Albert Solà nació en Barcelona en 1956 en el seno de una familia de la alta burguesía catalana, en una de las zonas más ricas de l Ciudad Condal. Con tres meses le llevaron a Ibiza donde fue cuidado por una pareja fuera de su familia. Después, regresó a Barcelona, hasta que con ocho años fue ya adoptado por un matrimonio de condición humilde que vivía en una masía de la localidad de Sant Climent de Peralta. Los Solà Jiménez se convirtieron así en sus padres adoptivos.

Con un libro bajo el brazo, El monarca de La Bisbal, el supuesto hijo de Juan Carlos I, se mostraba claro en una entrevista concedida a este medio hace unas semanas: “Yo nunca le busqué a don Juan Carlos como padre. Jamás. Pero tengo dos grandes preguntas para las que no he encontrado todavía respuesta.
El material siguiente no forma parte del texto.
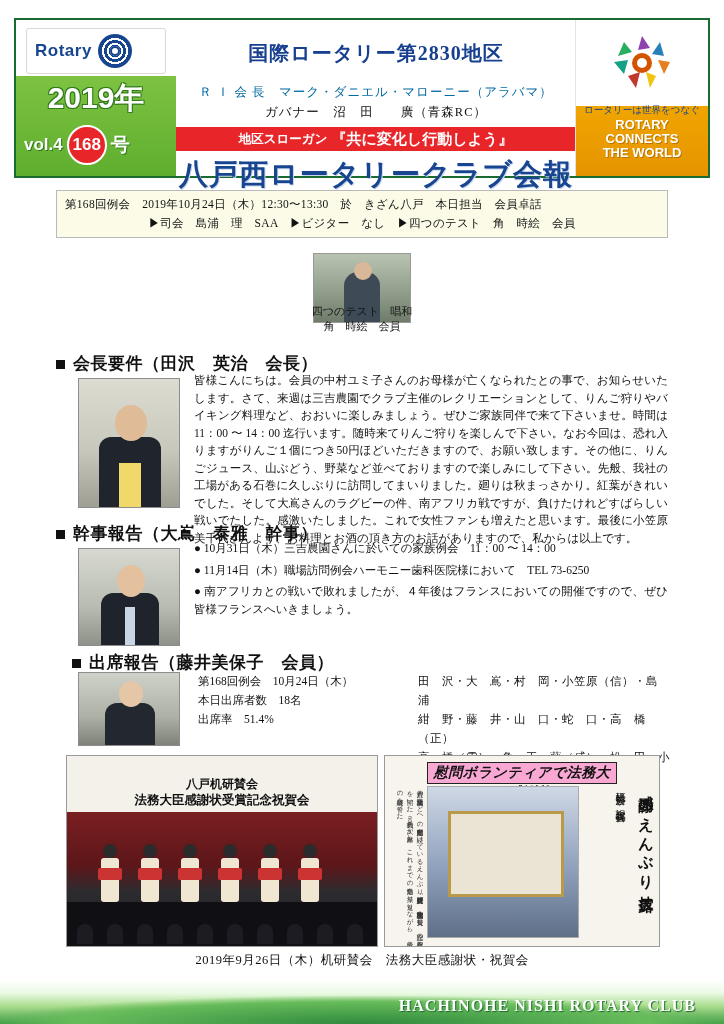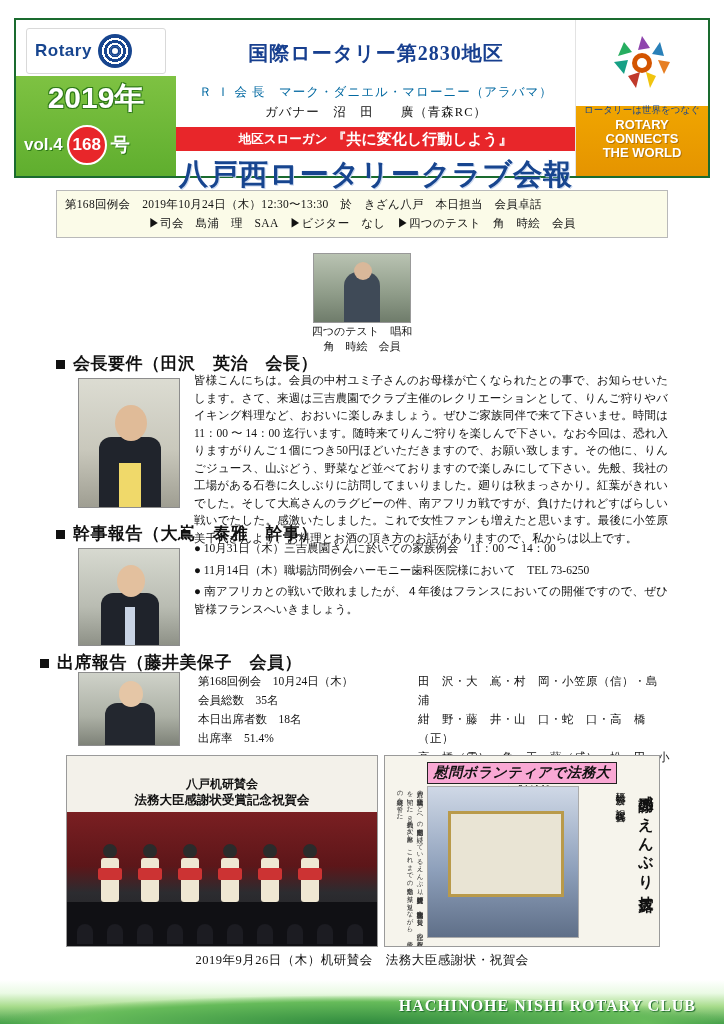--- a/index.html
+++ b/index.html
@@ -123,21 +123,21 @@
 
   
   .top-photo{
     position:absolute;left:313px;top:253px;width:96px;height:68px;
     border:1px solid #999;overflow:hidden;background:#8a9a86;
   }
   .top-photo .bg{position:absolute;inset:0;background:linear-gradient(180deg,#b9c3b2 0%,#8e9b88 60%,#6f7c6b 100%);}
   .top-photo .person{position:absolute;left:30px;top:18px;width:36px;height:50px;background:#3f4a57;border-radius:14px 14px 0 0;}
   .top-photo .head{position:absolute;left:40px;top:8px;width:18px;height:18px;border-radius:50%;background:#d9b89a;}
   .photo-cap{
-    position:absolute;left:250px;top:324px;width:224px;text-align:center;
+    position:absolute;left:250px;top:304px;width:224px;text-align:center;
     font-size:11px;line-height:15px;
   }
 
   
   .sec-head{
     position:absolute;font-size:17px;font-weight:bold;letter-spacing:.5px;
   }
   .sec-head .sq{
     display:inline-block;width:9px;height:9px;background:#111;margin-right:8px;
   }
@@ -328,33 +328,32 @@
     <div class="ph-head" style="left:38px;top:16px;width:28px;height:32px;background:#e3c09e;"></div>
     <div class="ph-person" style="left:46px;top:58px;width:10px;height:40px;background:#c9d4e4;border-radius:0;"></div>
   </div>
 
   <div class="body-text" style="left:194px;top:540px;width:474px;">
     <div style="margin-bottom:4px;">● <span>10月31日（木）三吉農園さんに於いての家族例会　11：00 〜 14：00</span></div>
     <div style="margin-bottom:4px;">● <span>11月14日（木）職場訪問例会ハーモニー歯科医院様において　TEL 73-6250</span></div>
     <div>● <span>南アフリカとの戦いで敗れましたが、４年後はフランスにおいての開催ですので、ぜひ皆様フランスへいきましょう。</span></div>
   </div>
 
-  <div class="sec-head" style="left:40px;top:651px;">
+  <div class="sec-head" style="left:72px;top:651px;">
     <span class="sq"></span><span>出席報告（藤井美保子　会員）</span>
   </div>
 
   <div class="photo" style="left:78px;top:672px;width:100px;height:72px;">
     <div class="ph-inner" style="background:linear-gradient(180deg,#cfd2c9 0%,#adb1a6 60%,#7e8278 100%);"></div>
     <div class="ph-person" style="left:26px;top:30px;width:50px;height:42px;background:#23272f;"></div>
     <div class="ph-head" style="left:40px;top:8px;width:24px;height:26px;background:#e5c6a6;"></div>
   </div>
 
   <div class="att-left" style="left:198px;top:672px;width:210px;">
     <div>第168回例会　10月24日（木）</div>
-    <div>会員総数　35名</div>
     <div>本日出席者数　18名</div>
     <div>出席率　51.4%</div>
   </div>
 
   <div class="att-right" style="left:418px;top:672px;width:260px;">
     <div>田　沢・大　嶌・村　岡・小笠原（信）・島　浦</div>
     <div>紺　野・藤　井・山　口・蛇　口・高　橋（正）</div>
     <div>高　橋（雪）・角・工　藤（威）・松　田・小　芝</div>
     <div>小笠原（美）・新戸部・田　中</div>
   </div>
La primera es por qué me pusieron y señalaron en privado al Rey como mi padre tres instituciones diferentes: la Maternidad de Barcelona en 1982, la Embajada de España en México 1999 y en 2001 un juez de Barcelona, que fue quien me dijo todo, con nombre y apellidos, aunque de manera extraoficial. Me confirmó lo que yo de alguna manera ya sabía. La segunda pregunta es por qué me hicieron volver de México, donde estaba ya viviendo con mi mujer y mis dos hijas y donde tenían un buen trabajo”.

Ahora, don Juan Carlos no tiene la protección de antes y, aunque sigue aforado, sí puede responder ante el Tribunal Supremo si comete algún nuevo delito desde su abdicación en 2014. Sin embargo, no está tan claro que se admita en España las reclamaciones de Albert Solà que ya habría empezado a moverse a nivel europeo.

Una patata caliente que anuncia problemas. Y aunque don Juan Carlos ya no existirá a nivel institucional si lo hará todavía a nivel mediático lo que puede perjudicar la imagen de la monarquía española que tanto quiere limpiar la nueva corte de Felipe VI.